[Task material — start]
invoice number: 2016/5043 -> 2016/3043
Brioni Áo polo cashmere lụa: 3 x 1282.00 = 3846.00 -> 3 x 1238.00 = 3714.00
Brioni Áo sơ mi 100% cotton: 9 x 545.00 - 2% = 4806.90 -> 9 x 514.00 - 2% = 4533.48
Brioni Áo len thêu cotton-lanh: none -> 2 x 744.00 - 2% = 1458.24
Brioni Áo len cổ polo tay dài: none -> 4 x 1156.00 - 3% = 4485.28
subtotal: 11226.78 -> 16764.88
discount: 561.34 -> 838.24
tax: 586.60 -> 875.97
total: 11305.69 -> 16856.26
[Task material — finish]
[Task material — start]
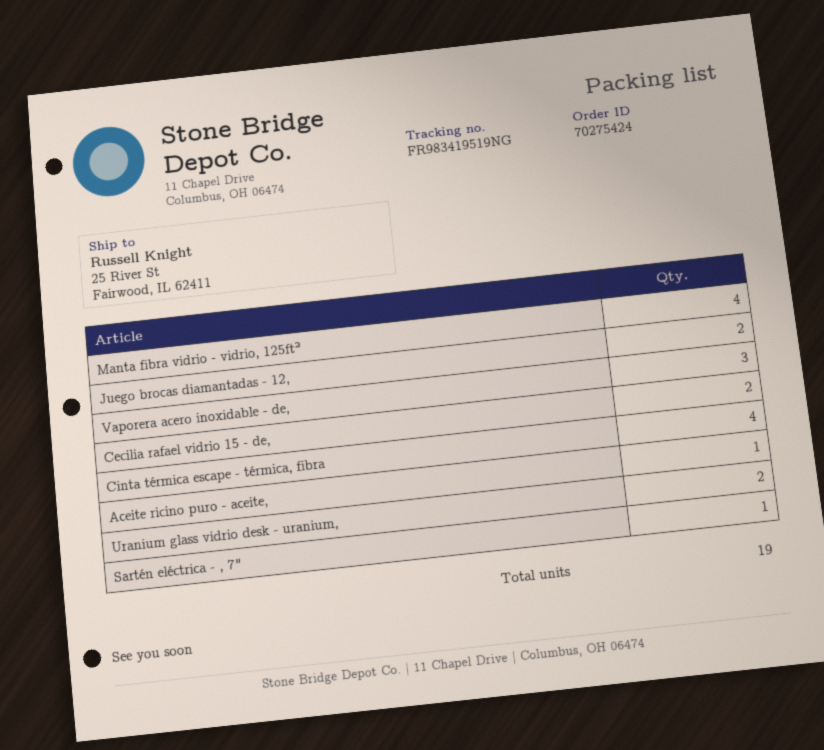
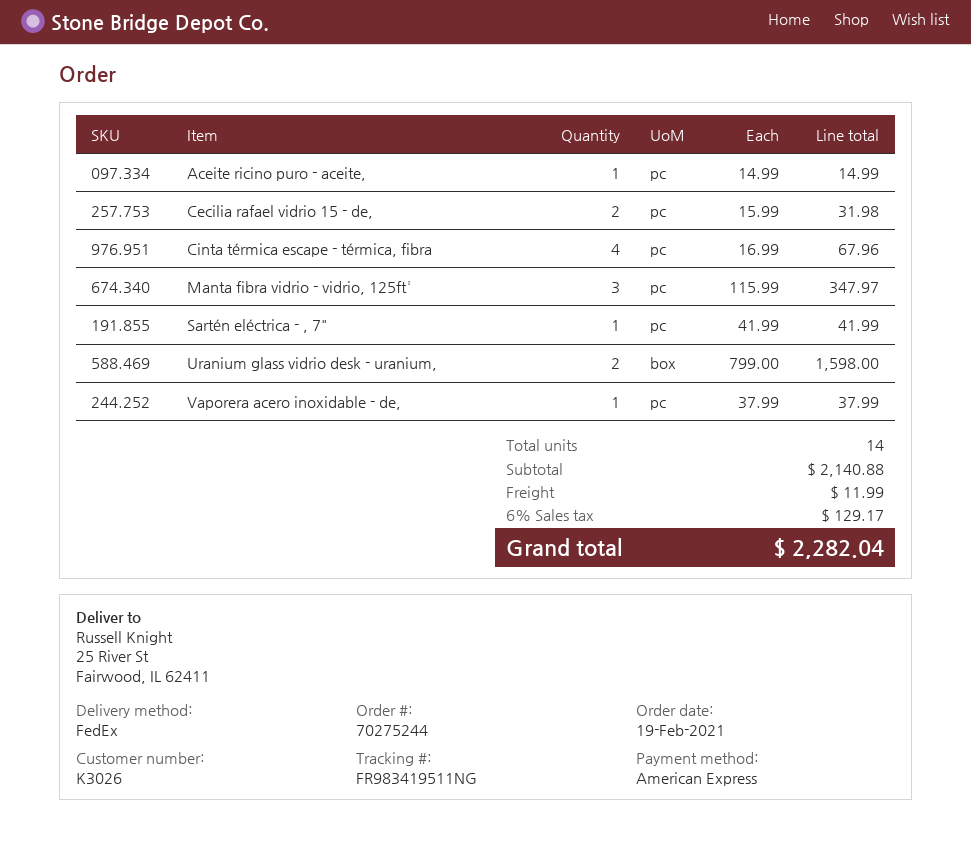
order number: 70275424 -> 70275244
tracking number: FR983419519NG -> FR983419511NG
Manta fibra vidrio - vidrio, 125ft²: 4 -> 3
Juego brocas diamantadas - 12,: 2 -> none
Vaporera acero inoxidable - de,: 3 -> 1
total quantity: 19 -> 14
[Task material — finish]
[Task material — start]
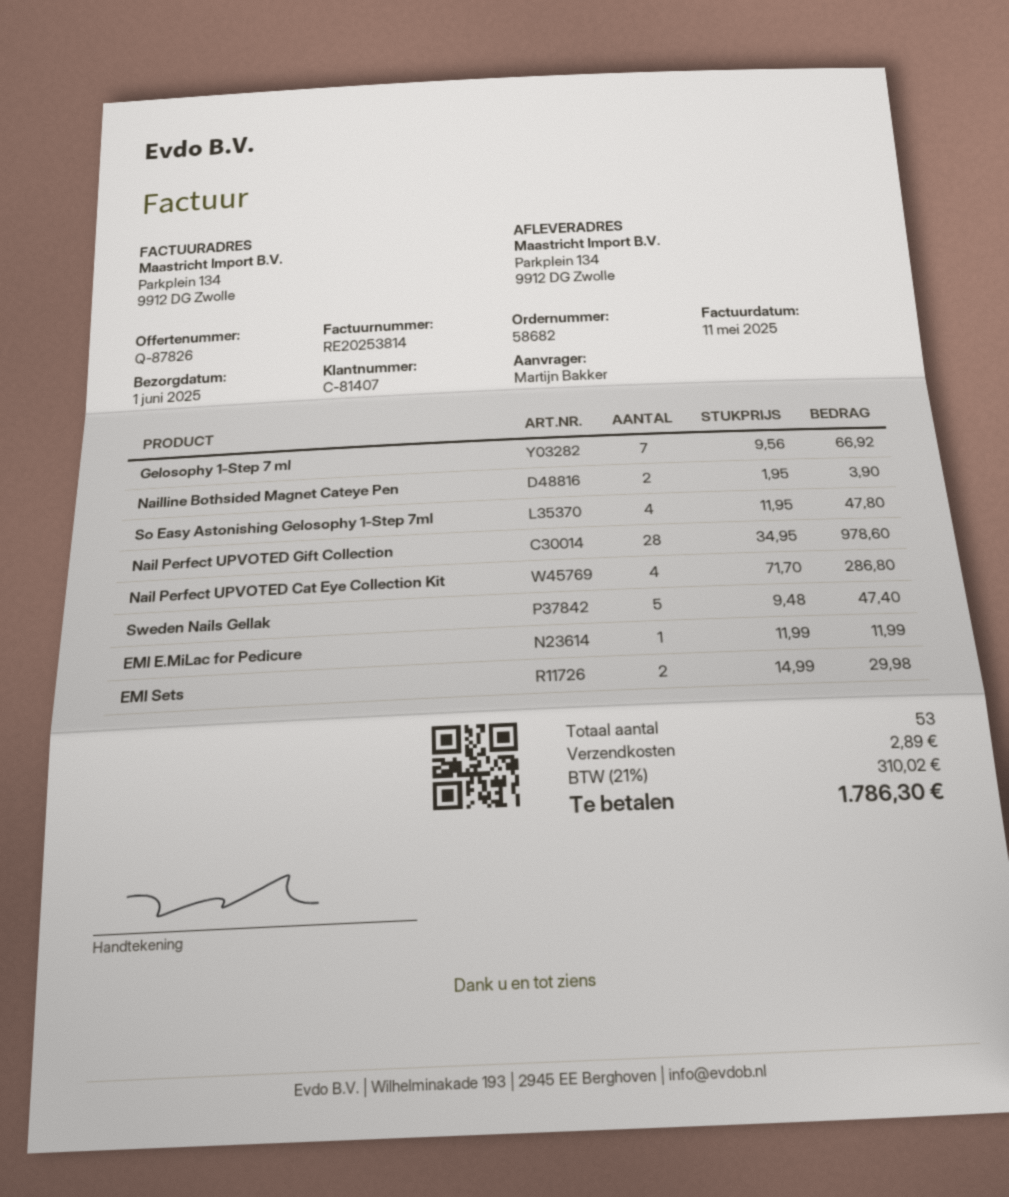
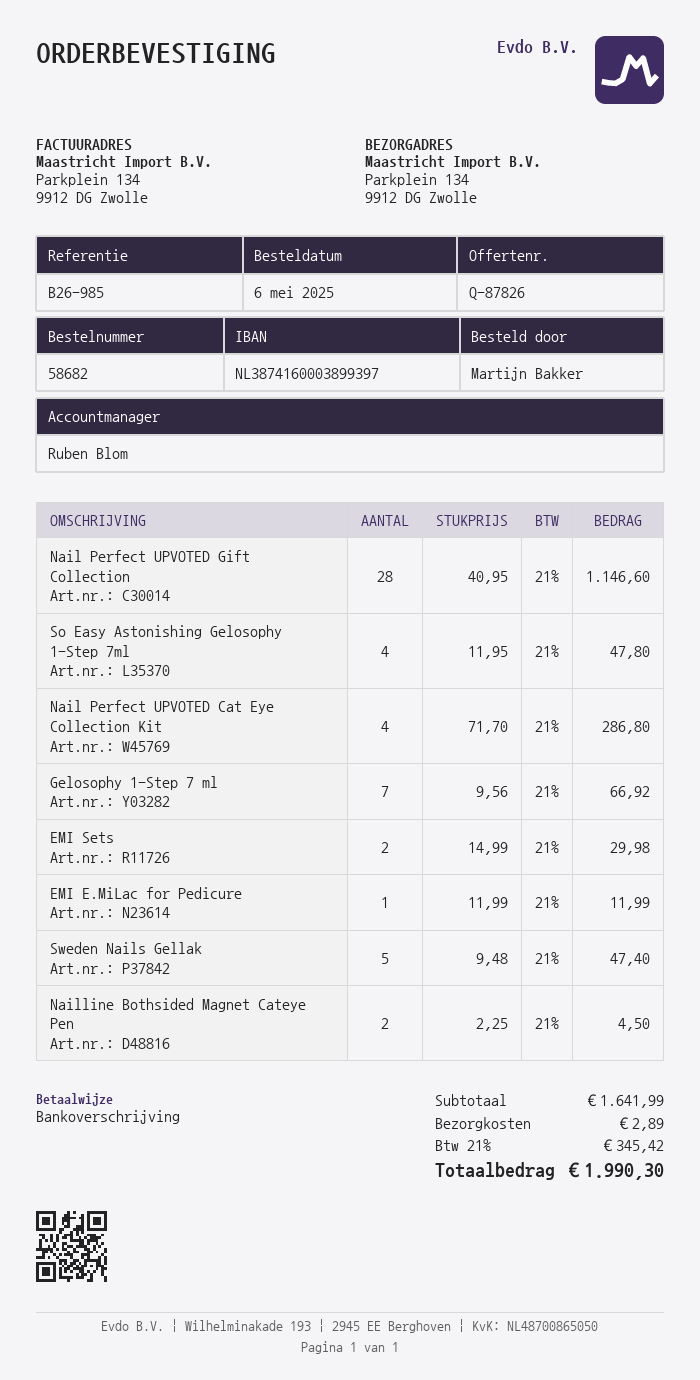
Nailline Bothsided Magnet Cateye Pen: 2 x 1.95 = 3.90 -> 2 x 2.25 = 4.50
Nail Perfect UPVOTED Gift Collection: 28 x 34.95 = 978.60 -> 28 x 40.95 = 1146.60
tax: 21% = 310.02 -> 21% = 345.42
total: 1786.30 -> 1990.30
[Task material — finish]
__Exercise instructions__:
In the records above, the line with "invoice number: 2016/5043 -> 2016/3043" marks the start and the line with "Brioni Áo len thêu" marks the end; copy that stretch exactly, both lines included, and nothing else.

__Answer section__:
invoice number: 2016/5043 -> 2016/3043
Brioni Áo polo cashmere lụa: 3 x 1282.00 = 3846.00 -> 3 x 1238.00 = 3714.00
Brioni Áo sơ mi 100% cotton: 9 x 545.00 - 2% = 4806.90 -> 9 x 514.00 - 2% = 4533.48
Brioni Áo len thêu cotton-lanh: none -> 2 x 744.00 - 2% = 1458.24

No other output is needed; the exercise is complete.